- Born: Sergei Veniaminovich Bystritsky 12 June 1963 Moscow, Russian SFSR, USSR
- Died: 1 April 2026 (aged 62) Moscow, Russia
- Citizenship: Russian
- Occupations: Actor; film director; dubbing director; translator;

= Sergey Bystritskiy =

Soviet and Russian actor and director (1963–2026)

Sergei Veniaminovich Bystritsky (12 June 1963 – 1 April 2026) was a Soviet and Russian film and dubbing actor, director and translator.

== Early life and career ==
Bystritskiy was born in Moscow on 12 June 1963. As a child, he was fond of equestrian sports and graduated from a school with a mathematical bias. He studied at the VTUZ under ZiL (later the Moscow State Industrial University).

His film debut occurred at the age of 13 in an episodic role in the film "Blue Portrait", and he played one of the main roles in the film "Unfinished Lesson" at the age of 16.
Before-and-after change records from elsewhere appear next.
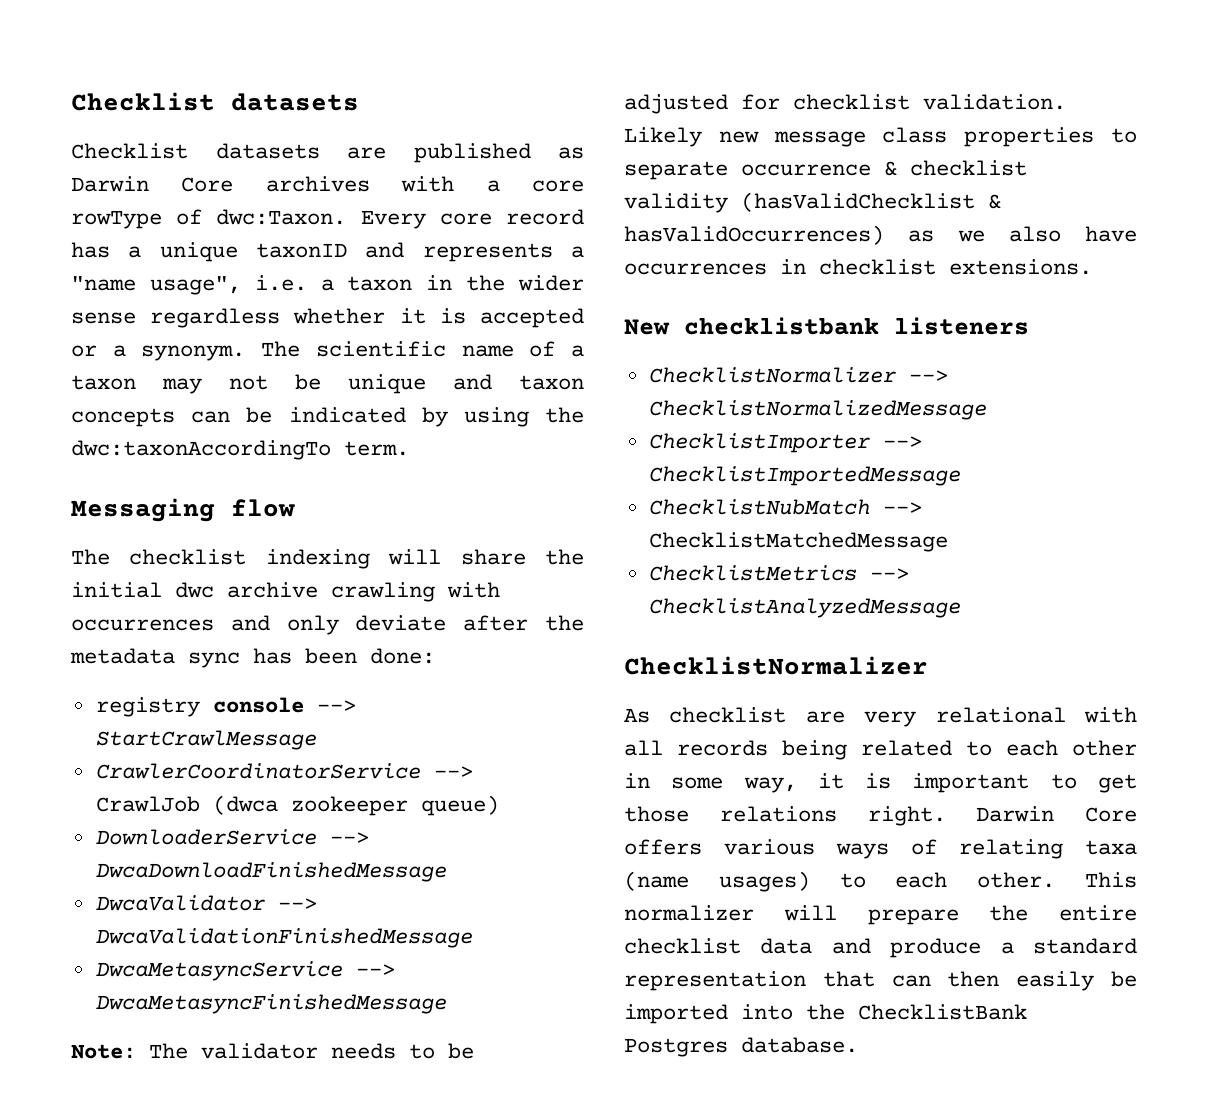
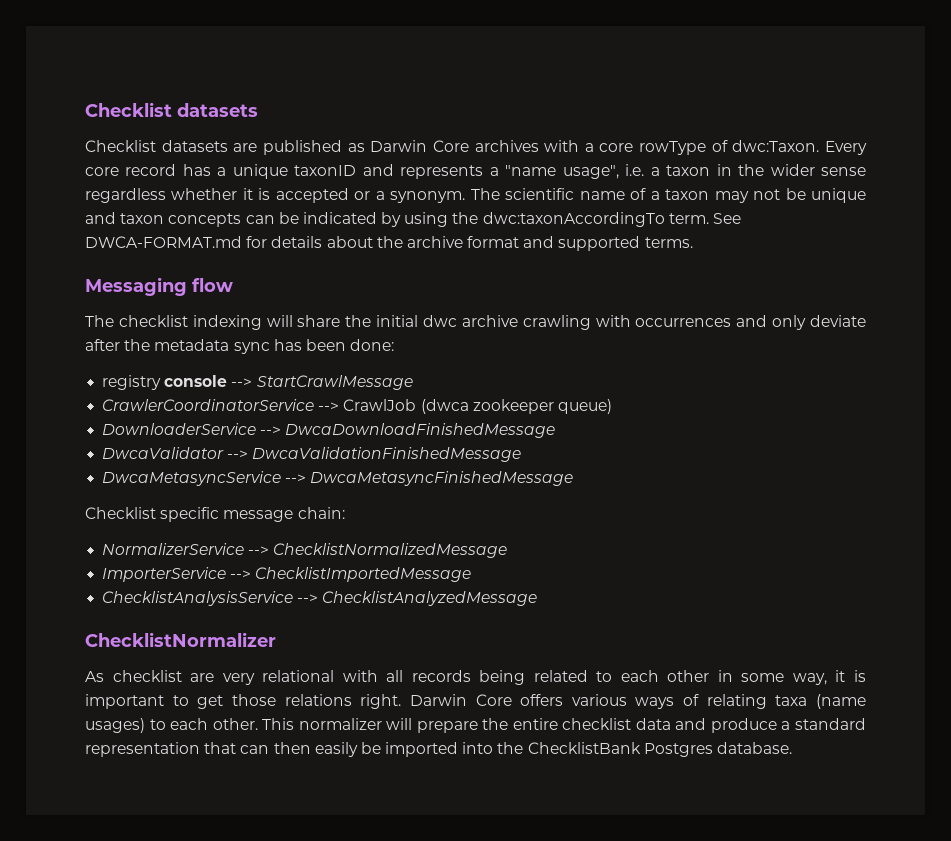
+ See DWCA-FORMAT.md for details about the archive format and supported terms.
- Note: The validator needs to be adjusted for checklist validation. Likely new message class properties to separate occurrence & checklist validity (hasValidChecklist & hasValidOccurrences) as we also have occurrences in checklist extensions.
- New checklistbank listeners
- ChecklistNormalizer --> ChecklistNormalizedMessage
+ Checklist specific message chain:
+ NormalizerService --> ChecklistNormalizedMessage
- ChecklistImporter --> ChecklistImportedMessage
+ ImporterService --> ChecklistImportedMessage
- ChecklistNubMatch --> ChecklistMatchedMessage
- ChecklistMetrics --> ChecklistAnalyzedMessage
+ ChecklistAnalysisService --> ChecklistAnalyzedMessage

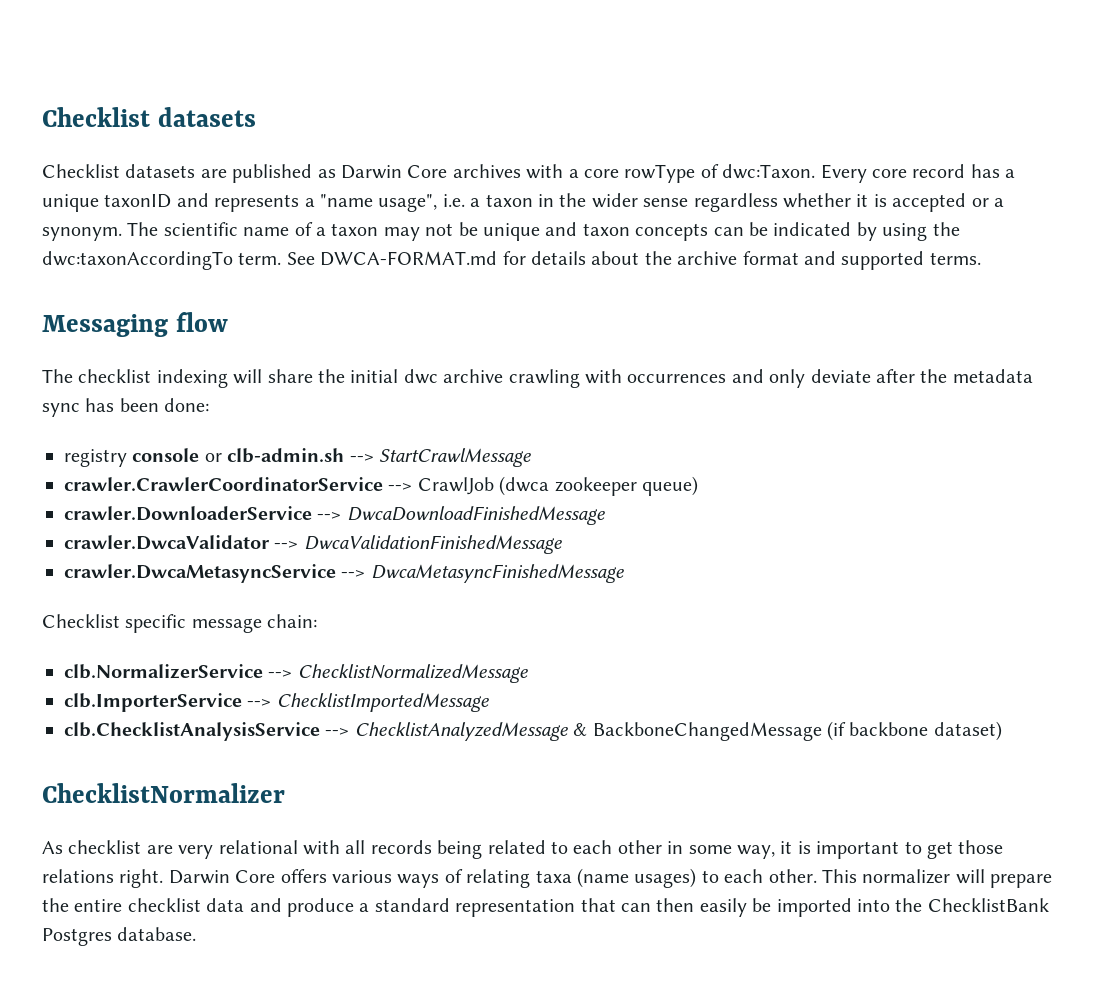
- registry console --> StartCrawlMessage
+ registry console or clb-admin.sh --> StartCrawlMessage
- CrawlerCoordinatorService --> CrawlJob (dwca zookeeper queue)
+ crawler.CrawlerCoordinatorService --> CrawlJob (dwca zookeeper queue)
- DownloaderService --> DwcaDownloadFinishedMessage
+ crawler.DownloaderService --> DwcaDownloadFinishedMessage
- DwcaValidator --> DwcaValidationFinishedMessage
+ crawler.DwcaValidator --> DwcaValidationFinishedMessage
- DwcaMetasyncService --> DwcaMetasyncFinishedMessage
+ crawler.DwcaMetasyncService --> DwcaMetasyncFinishedMessage
- NormalizerService --> ChecklistNormalizedMessage
+ clb.NormalizerService --> ChecklistNormalizedMessage
- ImporterService --> ChecklistImportedMessage
+ clb.ImporterService --> ChecklistImportedMessage
- ChecklistAnalysisService --> ChecklistAnalyzedMessage
+ clb.ChecklistAnalysisService --> ChecklistAnalyzedMessage & BackboneChangedMessage (if backbone dataset)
In 1986, he graduated from the acting department of VGIK (workshop of Sergei Gerasimov and Tamara Makarova). From 1986, he began working at the Gorky Film Studio.

In total, he appeared in more than 40 films and television series. In 2006, he made his debut as a film director.

He was well known as a dubbing actor and director. He voiced foreign actors such as Matt Damon, Tom Cruise, and Mark Wahlberg. In total, as a dubbing actor, he took part in 225 films and series, and in 21 works, he served as a dubbing director.

Bystritskiy was a member of the Union of Cinematographers of the Russian Federation.

== Personal life and death ==
- Wife — Tatyana Yuryevna Bystritskaya, actress (born 11 March 1967). She starred in the films "Old Women", "With Love, Lily", "Cherub" and "Death by Will".
- Daughter — Polina Sergeyevna Bystritskaya, actress, producer (born 5 October 1992). In 2014, she graduated from the production department of VGIK.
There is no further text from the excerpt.